Under Phase 2, laboratory experiments on a small scale prototype IICP have been conducted to validate the IICP concept in the prototype geometry (i.e. pipe versus coupon), and demonstrate its effectiveness as a means to insulate deepwater pipelines, flow lines, and risers. The IICP design parameters (wire screen diameter size, mesh number and Mylar film thickness, joint interface pressure) were based on information learned from the Phase I experiments. During Phase II, a model to estimate the thermal performance of the IICP system for pipeline, flow line, and riser examples under realistic conditions was developed and calibrated with experimental data and used to assess the performance of the IICP system in a variety of steady flow and transient shut-down scenarios. Analytical studies using these results was shared at the 2006 Offshore Technology Conference in Houston, TX; winning favorable interest from many pipeline operators and owners and is expected to gain industry support for continued development . The IICP insulation system is comparable with other insulation systems presently used for subsea pipeline, flow line, and riser applications, and subject to further development may prove to be less expensive, easier to install, and more robust than present insulation technologies. The Phase II Final Report is expected soon unfortunately due to the proprietary nature of the work only a summary of the results will be posted on this website.

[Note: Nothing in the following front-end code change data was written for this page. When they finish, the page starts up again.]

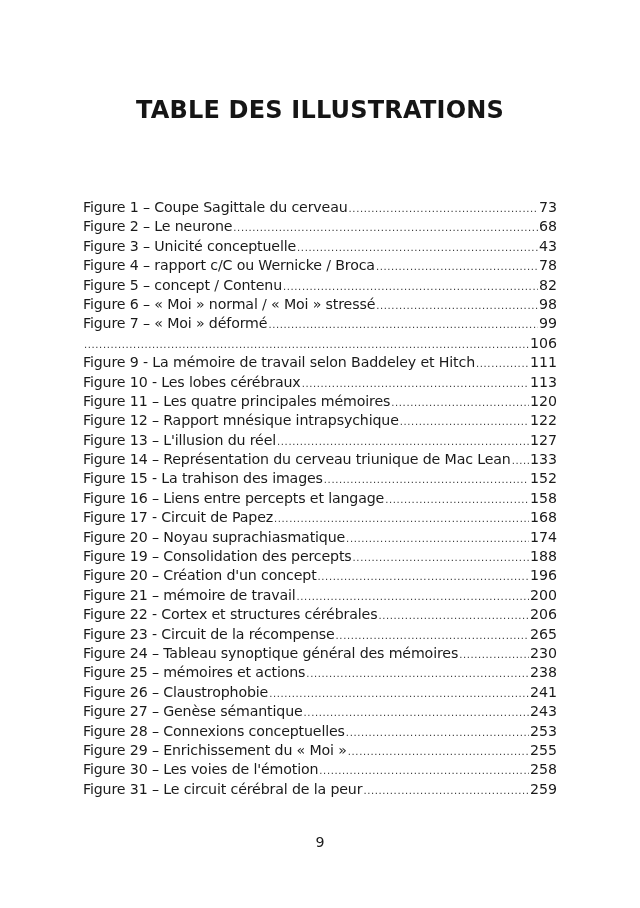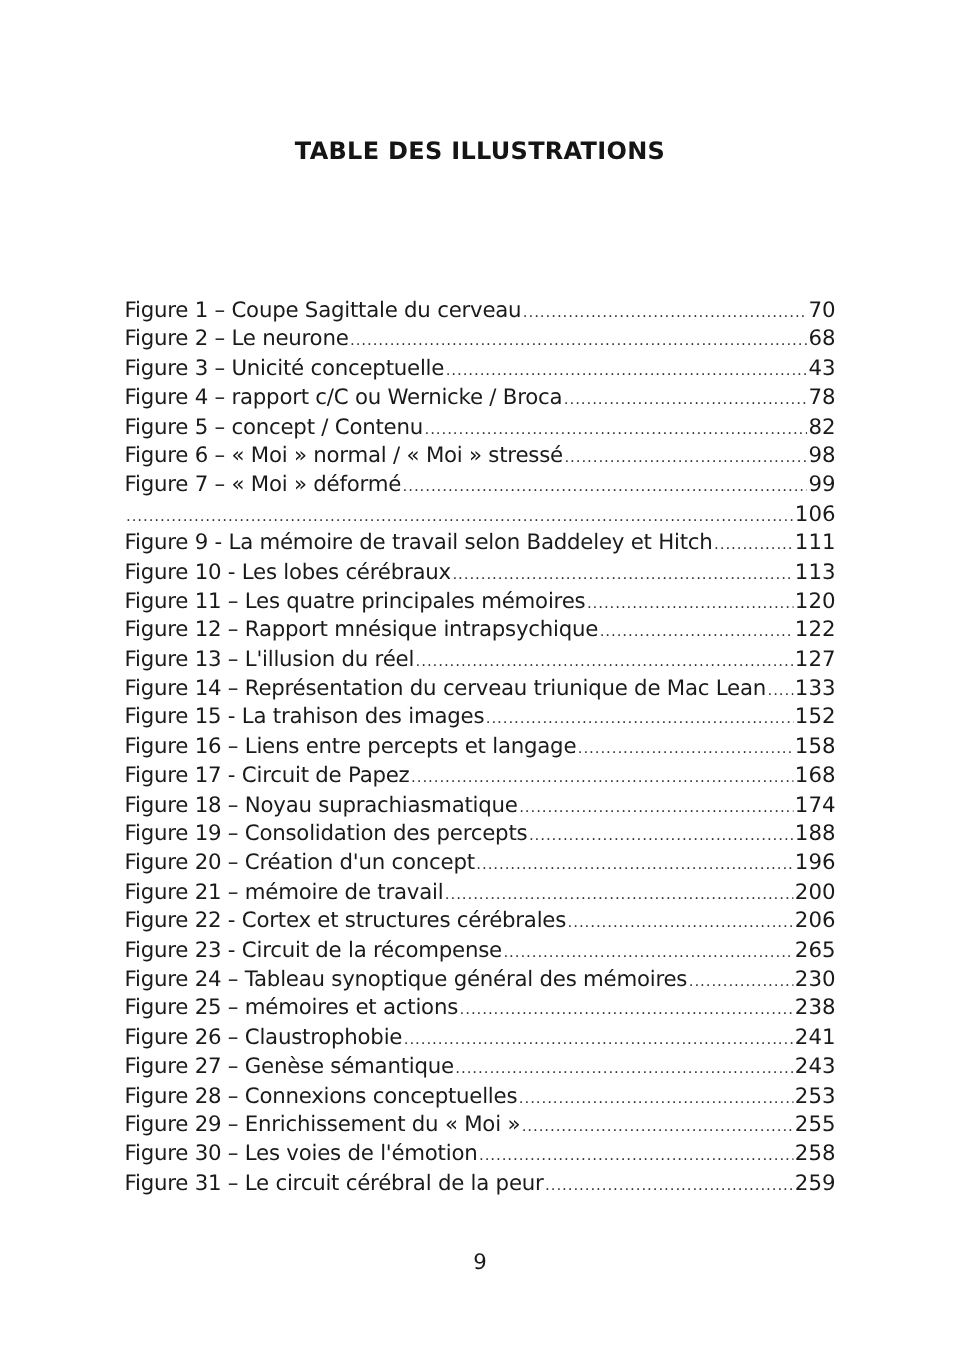--- a/index.html
+++ b/index.html
@@ -23,7 +23,7 @@
     text-align: center;
     font-family: "DejaVu Sans", sans-serif;
     font-weight: bold;
-    font-size: 16px;
+    font-size: 24px;
     letter-spacing: 0.2px;
     color: #151515;
   }

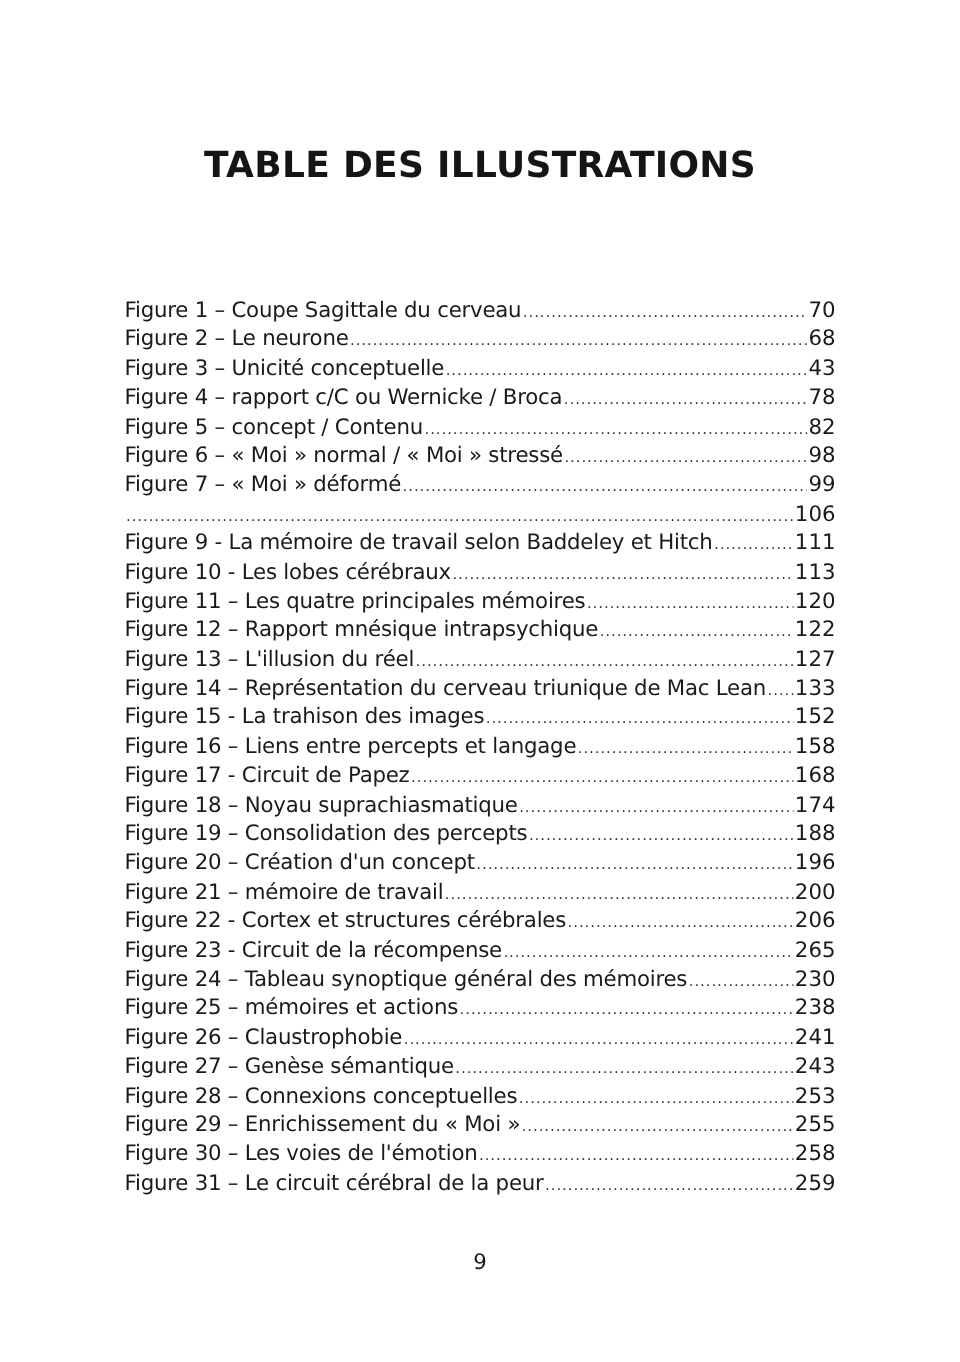--- a/index.html
+++ b/index.html
@@ -85,7 +85,7 @@
   <li class="toc-row">
       <span class="toc-label">Figure 1 – Coupe Sagittale du cerveau</span>
       <span class="toc-leader"></span>
-      <span class="toc-page">70</span>
+      <span class="toc-page">73</span>
     </li>
   <li class="toc-row">
       <span class="toc-label">Figure 2 – Le neurone</span>

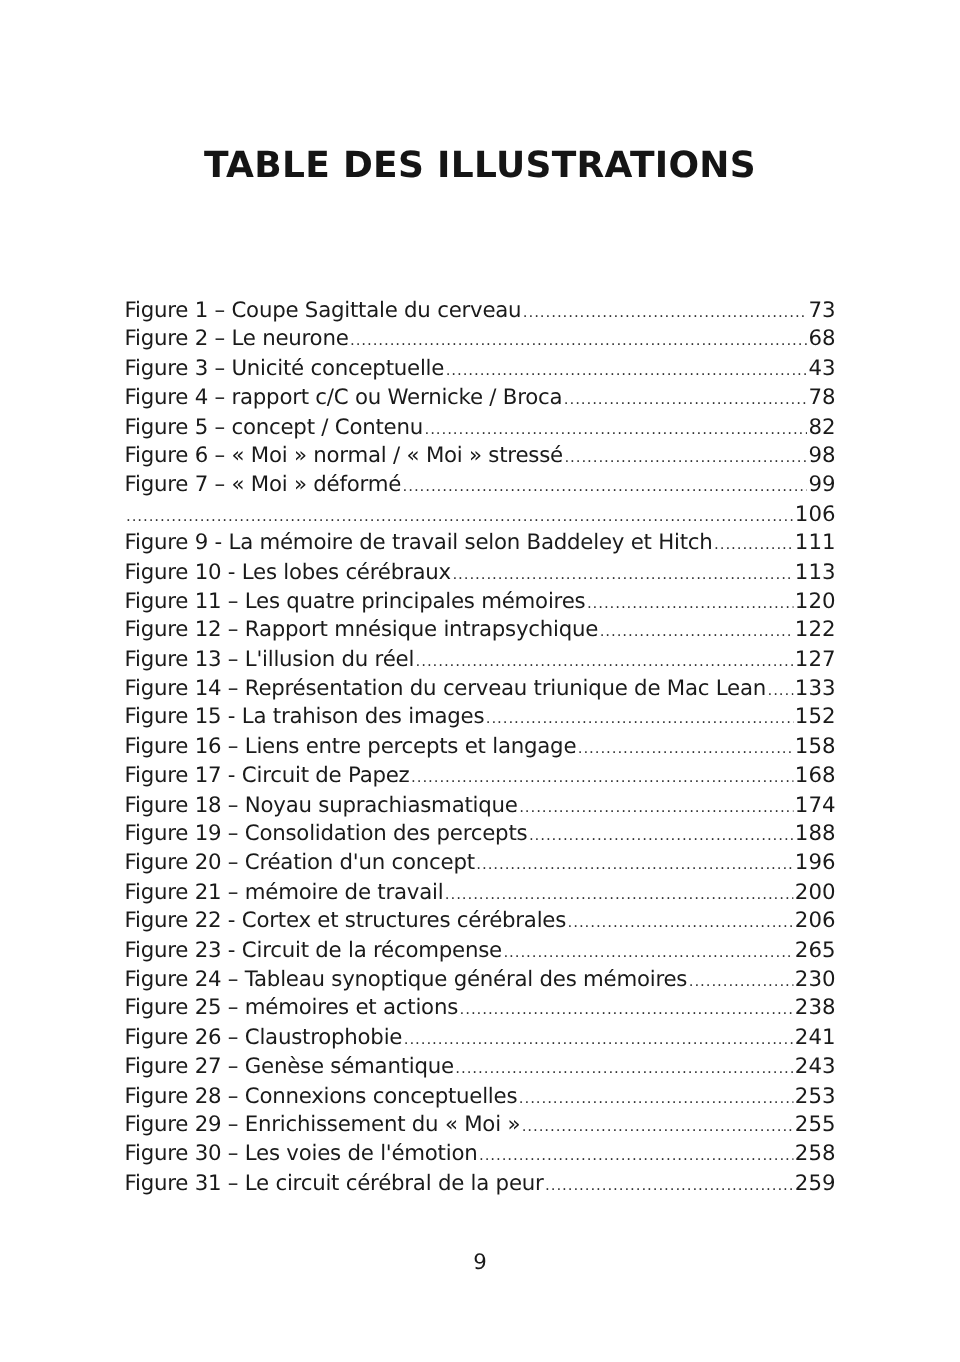--- a/index.html
+++ b/index.html
@@ -167,7 +167,7 @@
       <span class="toc-page">168</span>
     </li>
   <li class="toc-row">
-      <span class="toc-label">Figure 18 – Noyau suprachiasmatique</span>
+      <span class="toc-label">Figure 20 – Noyau suprachiasmatique</span>
       <span class="toc-leader"></span>
       <span class="toc-page">174</span>
     </li>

Phase 3 of the investigation is now underway and involves the construction, assembly, and testing of an initial prototype pipe section as an intermediate stage towards a conventional size pipe for actual applications. The prototype was constructed with cold and hot loops to simulate an actual working environment with hot water as the crude oil and a coolant as the seawater. The prototype section has a 4-inch outer diameter pipe and a 3-inch inner diameter pipe. The pipe section, which is three feet long, was manufactured by Stress Engineering, Houston, TX. The annular space has two layers of stainless steel screen wire mesh separated by a thin aluminum layer that acts as a radiation heat transfer barrier. Steady State and Transient Test runs have been conducted to investigate the performance characteristic of the insulation technology under the following conditions. Further data sets are being collected for various flow rates and boundary conditions for analysis of detail performance characteristics such as thermal conductivity, thermal diffusivity, and thermal conductance for the various combinations tested.